Nov 13, 2024
•
by
Rob Meyerson
What Would the World Look Like with an Abundance of Helium-3?
In 2010, Congress realized that the supply of helium-3 was at crisis levels. Since then, the U.S. government has been rationing this light isotope of Helium. Government and industry have sought new U.S. sources, but none have panned out, and even if new terrestrial sources can be found, there is not enough helium-3 on Earth to support the growing needs of multiple industries in the 2030s and beyond.

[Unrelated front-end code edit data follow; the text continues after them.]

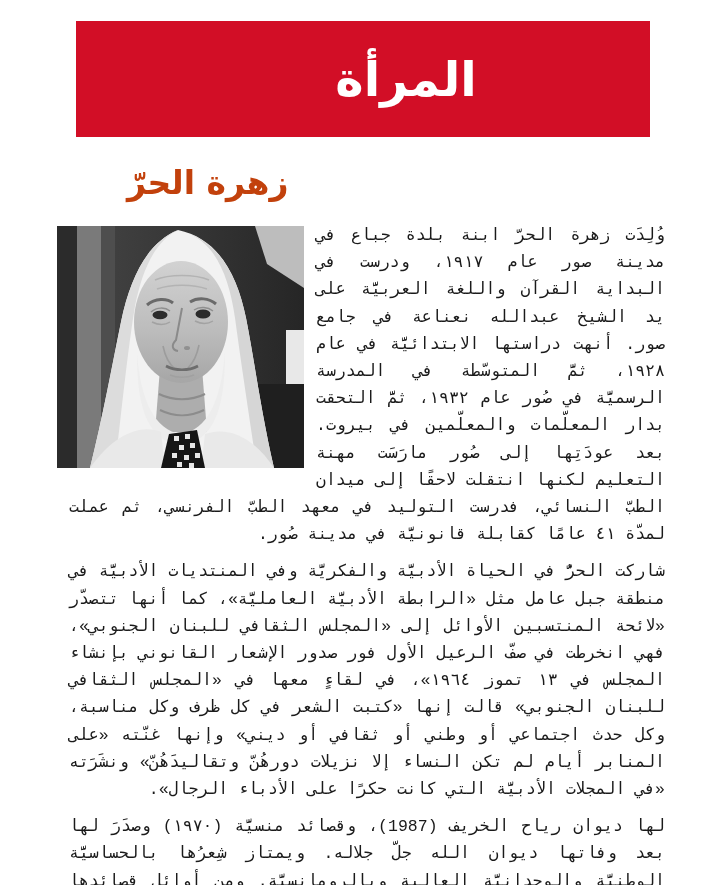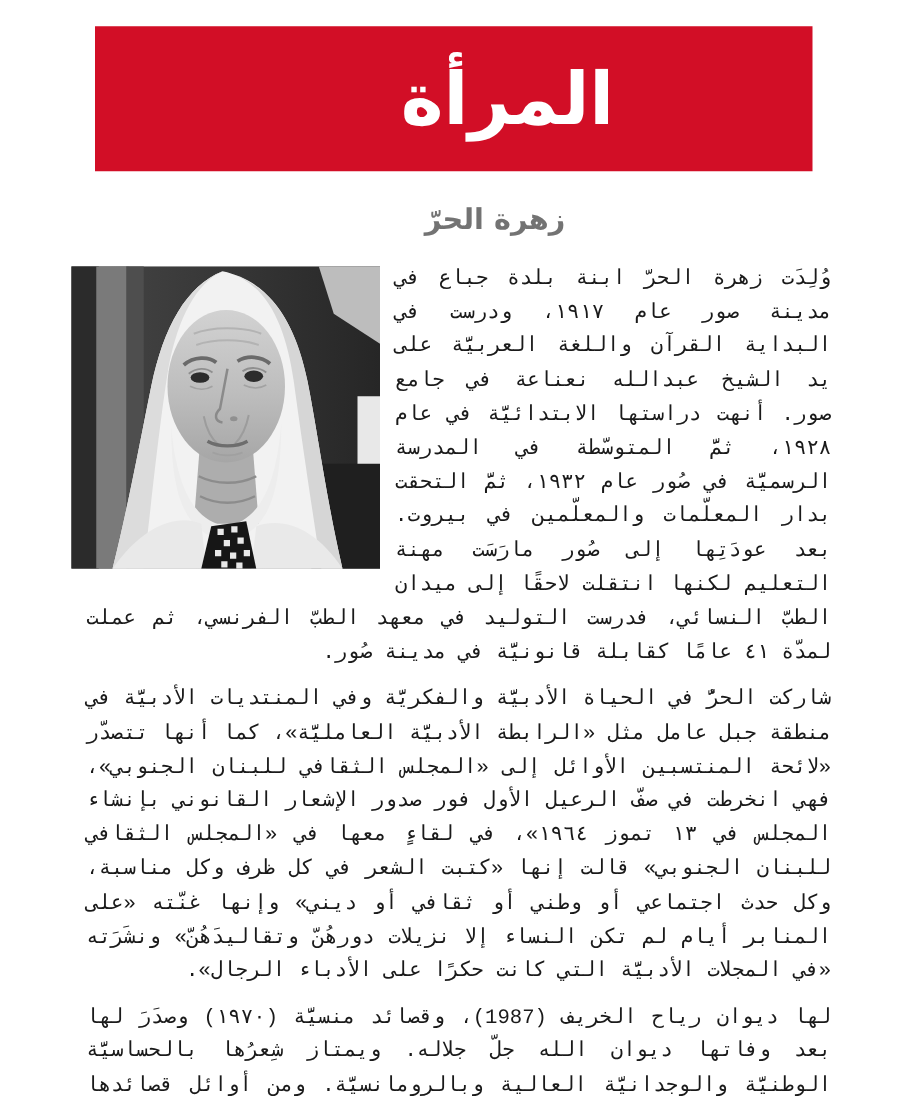--- a/index.html
+++ b/index.html
@@ -18,32 +18,32 @@
   .banner{
     height:116px;
     margin:0 15px 0 19px;
     background:#d20e26;
     display:flex;align-items:center;justify-content:center;
   }
   .banner h1{
     margin:0;
     padding-left:86px; 
     color:#ffffff;
-    font-size:58px;
+    font-size:48px;
     font-weight:bold;
     line-height:1;
     letter-spacing:0;
   }
   .article-title{
     margin:26px 0 20px 0;
-    text-align:center;
+    text-align:left;
     padding-left:70px; 
-    font-size:23px;
+    font-size:33px;
     font-weight:bold;
-    color:#737373;
+    color:#c2410c;
   }
   .article-body{
     font-size:16.5px;
     line-height:27.2px;
     text-align:justify;
   }
   .photo{
     float:left;
     width:247px;height:242px;
     margin:4px 12px 10px 0;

The need for helium-3 and its abundance on the Moon is the main reason why Interlune exists. We’re running out of critical resources to sustain Earth, and developing the technology to harvest them from the Moon and elsewhere solves many problems and is a significant market opportunity.
With a current market price of about $20 million per kilogram, helium-3 is the most valuable resource one could harvest from space. By the decade's end, Interlune will bring it back from the Moon for commercial, research, and national security applications.
Keeping today’s primary applications of helium-3 in mind, we wanted to paint a picture of what the world will look like when we have access to all the helium-3 we wanted. In a nutshell:
- Widely available superconducting quantum computers.
- More secure borders and ports and low dependence on foreign energy sources.
- Enough clean fusion energy to power the Earth for 10,000 years.
- Fewer deaths and illnesses due to early detection and treatment of diseases through medical imaging and therapeutic applications.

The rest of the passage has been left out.